10/1/15

CONFLICTOS COMUNES.





La Oficina Permanente Especializada del Consejo Nacional de la Discapacidad ha recomendado a la Secretaría de Estado de Telecomunicaciones para la Sociedad de la Información la realización de cursos de sensibilización a periodistas y profesionales de medios de comunicación para un correcto uso del lenguaje en la discapacidad, poniendo como ejemplo de malas practicas, el uso del termino «autista» como sinónimo de falta de sentimientos y emociones.

Hemos de presentar nuestra más profunda repulsa hacia el uso del término «autista» de forma despectiva, especialmente en medios de comunicación, para referirse a aspectos negativos del comportamiento de alguna persona (por ejemplo con expresiones como «el autismo político» o como «el entrenador del equipo se mostró bastante autista durante la rueda de prensa»). Este tipo de expresiones nacen del desconocimiento ya que se basan en la presuposición del auto-aislamiento y la falta de sociabilidad de las personas con algún tipo de autismo. Nada más lejos de la realidad.
Autismo es un trastorno, no un insulto ni un adjetivo que puedan usar para caracterizar a personas violentas.
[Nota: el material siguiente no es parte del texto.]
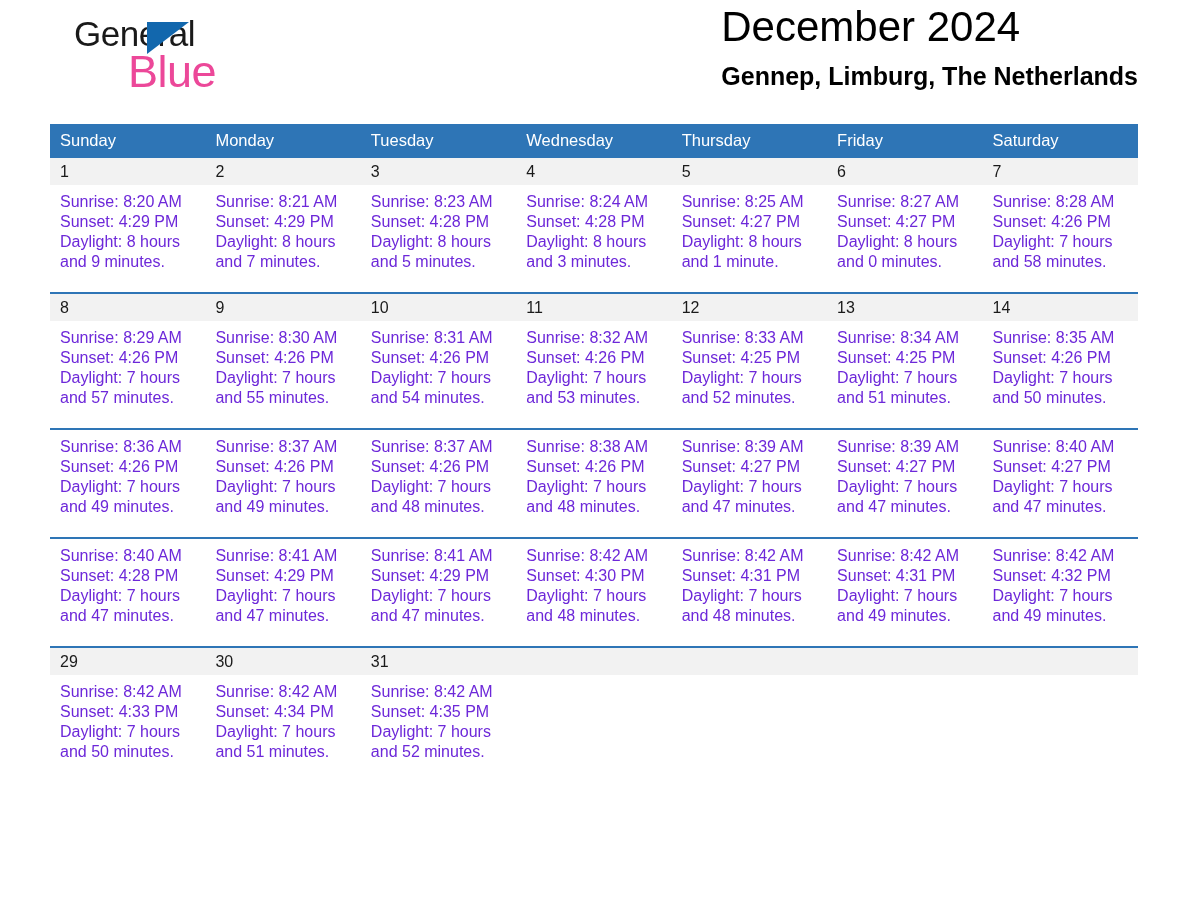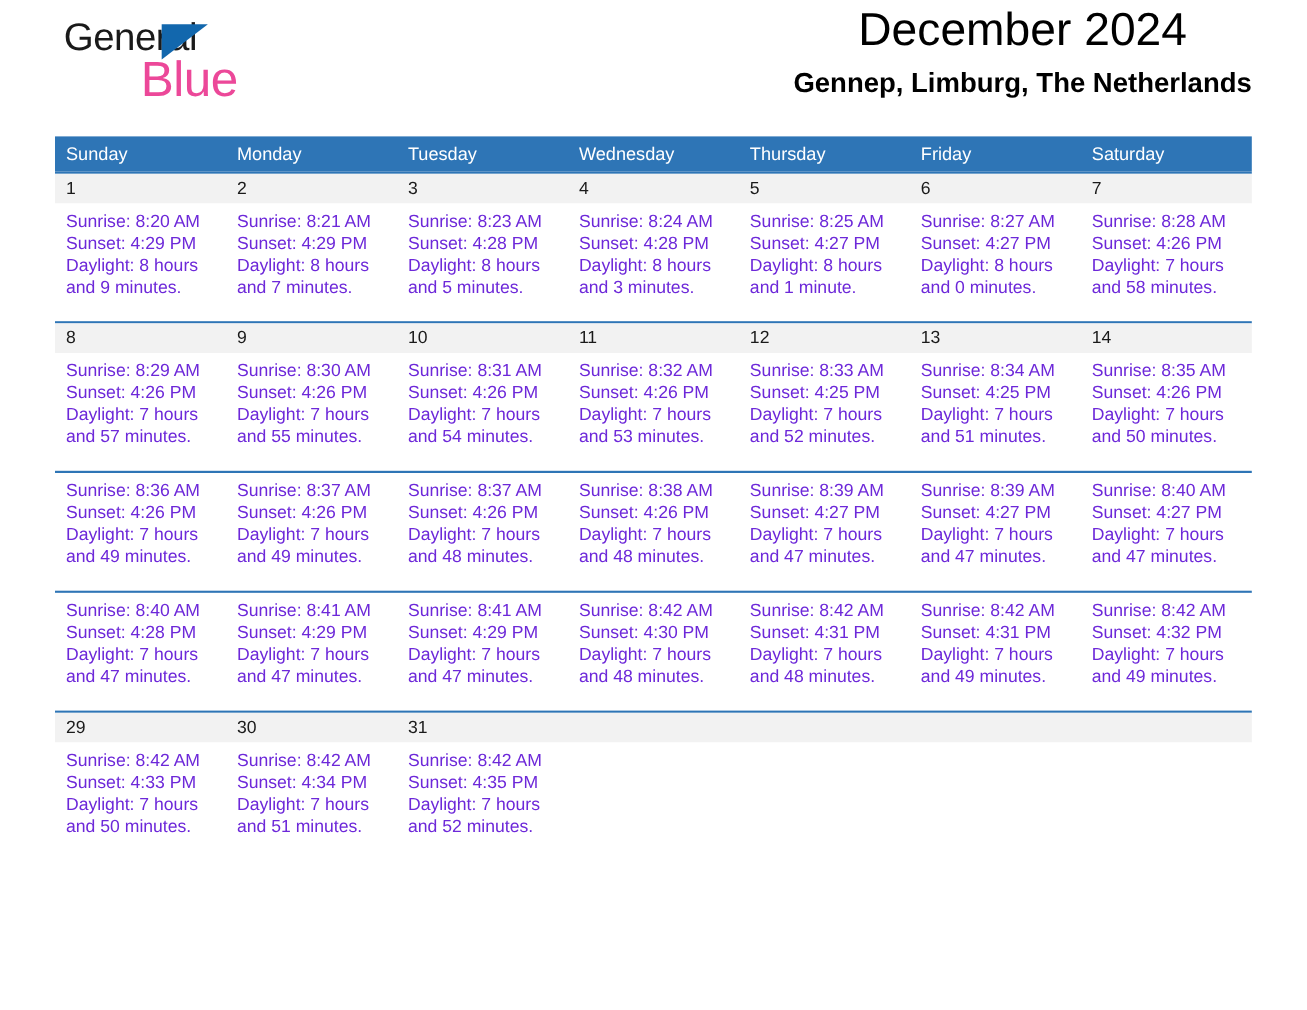--- a/index.html
+++ b/index.html
@@ -43,7 +43,7 @@
     color: #1a1a1a;
     line-height: 1;
     position: absolute;
-    left: 8px;
+    left: 24px;
     top: 8px;
     font-weight: 400;
   }

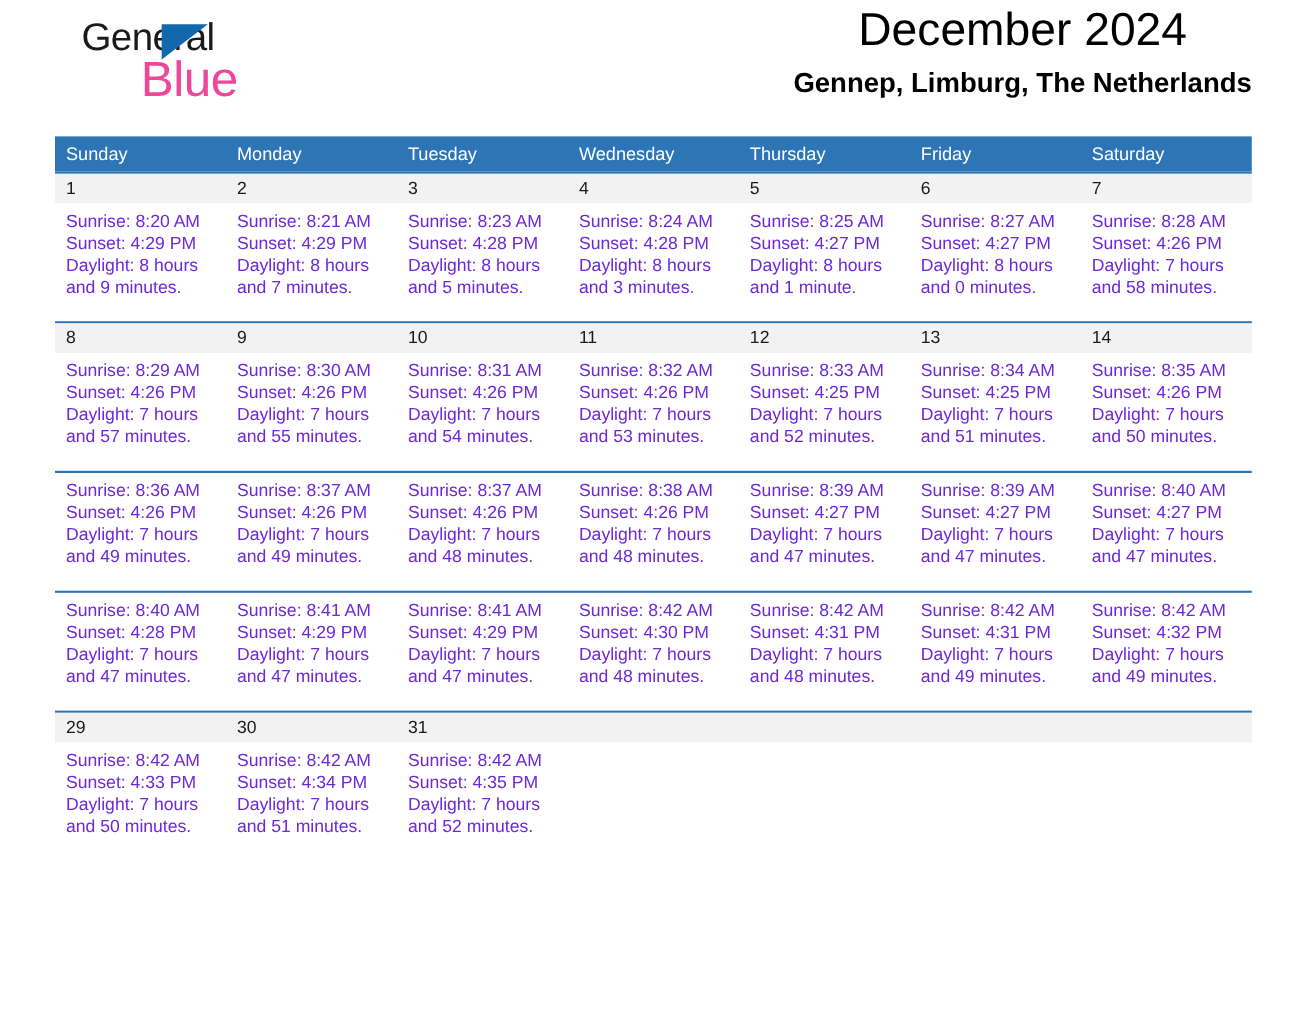--- a/index.html
+++ b/index.html
@@ -67,7 +67,7 @@
     font-weight: 400;
   }
   .title-block {
-    text-align: center;
+    text-align: left;
     padding-top: 4px;
   }
   .month-title {

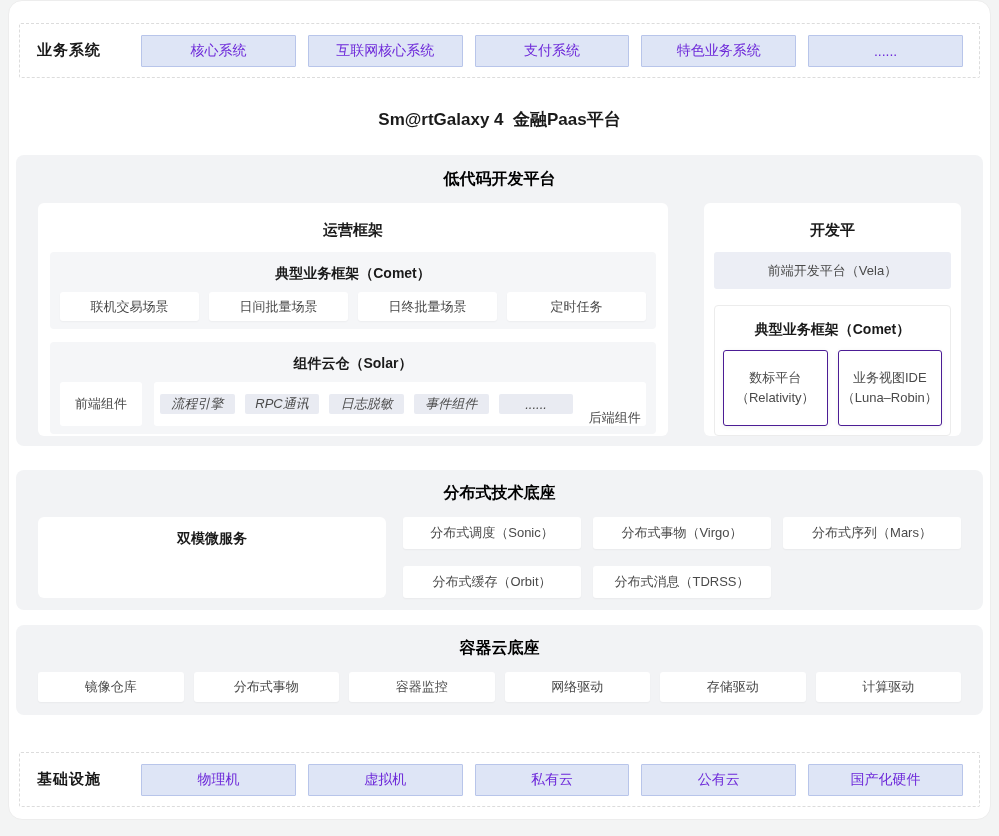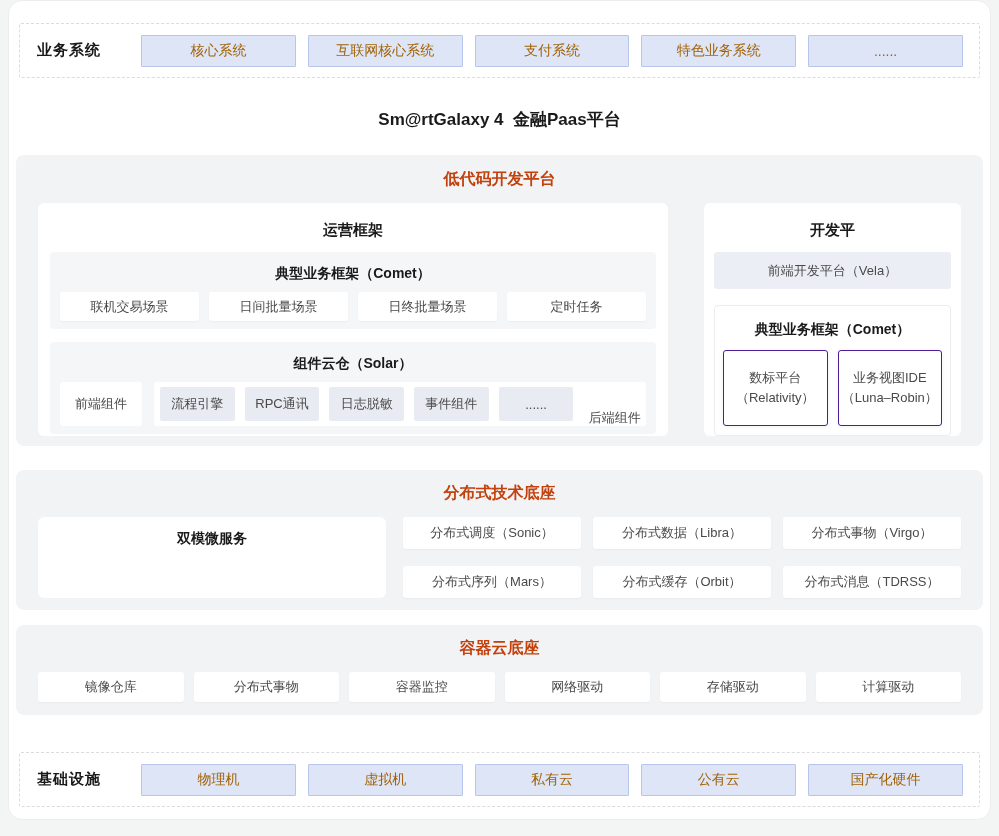--- a/index.html
+++ b/index.html
@@ -41,7 +41,7 @@
     background:#dee5f6;
     border:1px solid #b8c5ea;
     border-radius:1px;
-    color:#a16207;
+    color:#6d28d9;
     font-size:14px;
     display:flex; align-items:center; justify-content:center;
     white-space:nowrap;

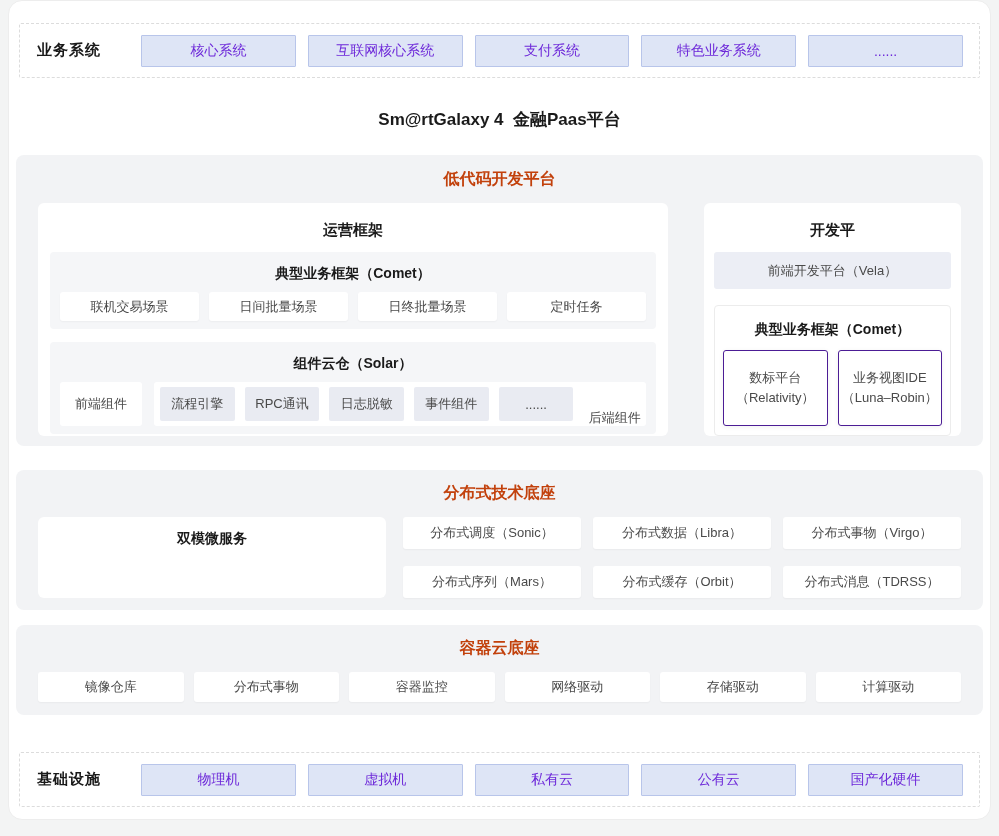--- a/index.html
+++ b/index.html
@@ -64,7 +64,7 @@
     margin:0 0 13px;
     font-size:16px; font-weight:bold;
     text-align:center; line-height:22px;
-    color:#c2410c;
+    color:#000000;
   }
   .lowcode { margin-top:25px; height:291px; padding:13px 22px 0; }
   .cols { display:flex; gap:36px; height:233px; }

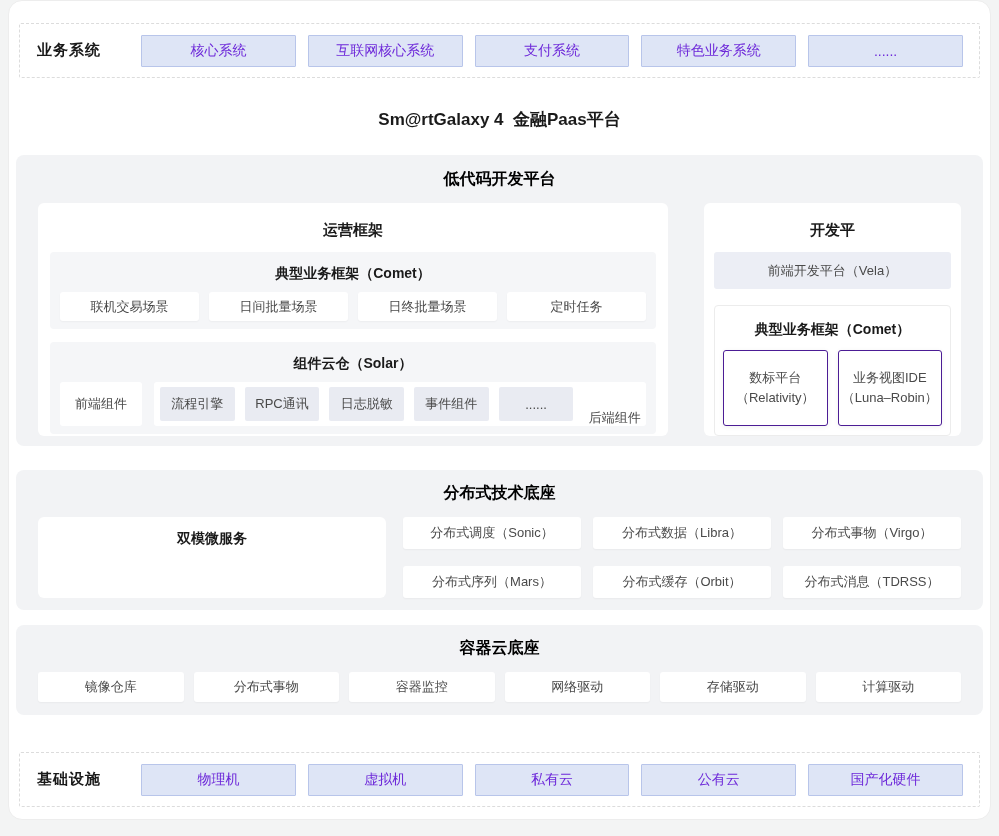--- a/index.html
+++ b/index.html
@@ -114,7 +114,7 @@
     font-size:13px; color:#4a4a4a;
     white-space:nowrap;
   }
-  .white-strip .chip { height:34px; flex:1; padding:6px 6px; }
+  .white-strip .chip { height:20px; flex:1; padding:6px 6px;font-style:italic; }
   .strip-label { flex:1; text-align:center; font-size:13px; color:#4a4a4a;margin-top:28px; }
   .vela-chip {
     height:37px; background:#eceef5; border-radius:3px;

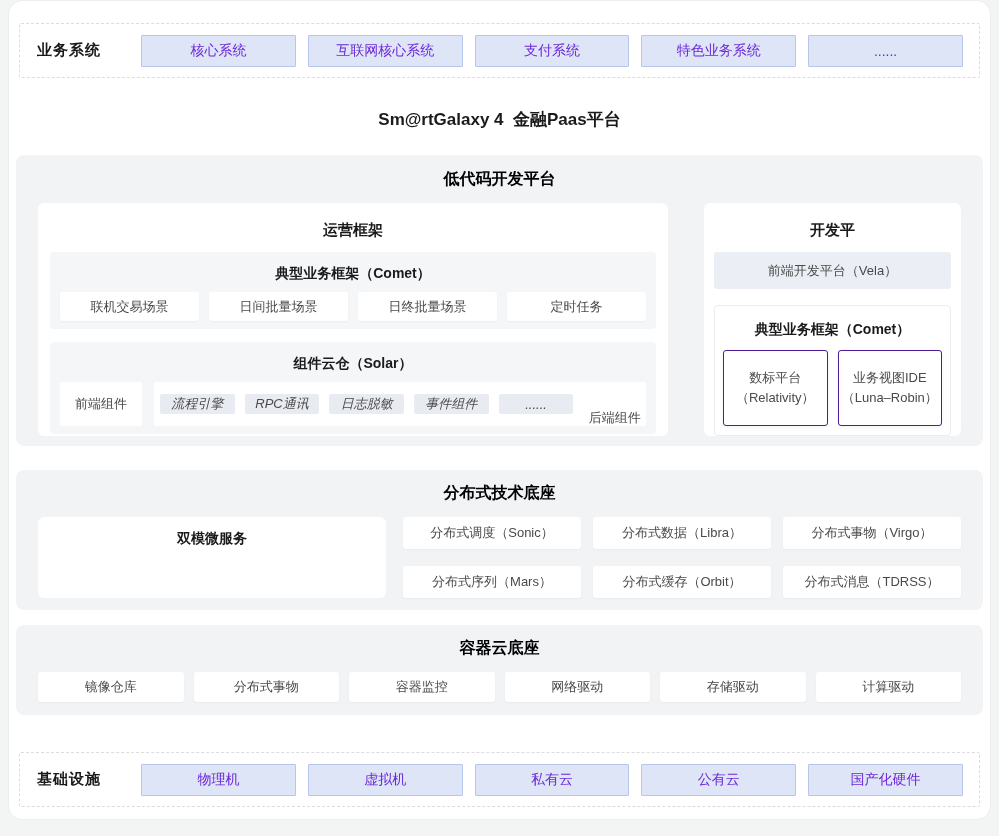--- a/index.html
+++ b/index.html
@@ -232,7 +232,6 @@
       </div>
       <div class="dist-grid">
         <div class="white-item">分布式调度（Sonic）</div>
-        <div class="white-item">分布式数据（Libra）</div>
         <div class="white-item">分布式事物（Virgo）</div>
         <div class="white-item">分布式序列（Mars）</div>
         <div class="white-item">分布式缓存（Orbit）</div>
Queremos hacer hincapié también en la mala práctica que supone comparar a las personas con Síndrome de Asperger con las personas «normales». Ésta oposición presupone que quien tiene Asperger no es normal en comparación con los demás. Sin embargo todos conocemos a personas que sin tener Síndrome de Asperger son y se comportan de forma extraña y nosotros, quienes nos relacionamos a diario con personas que sí tienen el diagnostico, sabemos que su comportamiento y su forma de ser es tan normal como el de cualquier otro. De hecho la forma de expresarse y comunicar de quienes tienen este trastorno es de una lógica aplastante. En cualquier caso la pregunta fundamental de este dilema sería, en realidad, si la normalidad existe.

Nos sentimos ofendidos y molestos cuando los investigadores se refieren a los "normales" (en lugar de hablar del grupo control o de los neurotípicos (NT)) frente a los Asperger. Entendemos que hay que ser más riguroso, especialmente en el entorno científico y en los medios de comunicación. Quien tiene este trastorno es una persona neuroatípica porque tiene un funcionamiento neurológico atípico (NO ANORMAL). 


Fuente: Síndrome de Asperger, síndrome invisible, 2013.

1 comentario:

Anónimo dijo...

La verdad es que creo que se están confundiendo los debates... No me parece que el problema sea considerar si algo o alguien no es normal o es "atípico" (que al final sólo es una diferencia de matiz semántico).
Yo pienso que el verdadero problema es la cuestión de reivindicar el derecho a la diferencia. Personalmente no me parece que ser diferente sea algo negativo, sino que por el contrario considero que la diversidad entre las personas es algo muy positivo y beneficioso para la sociedad.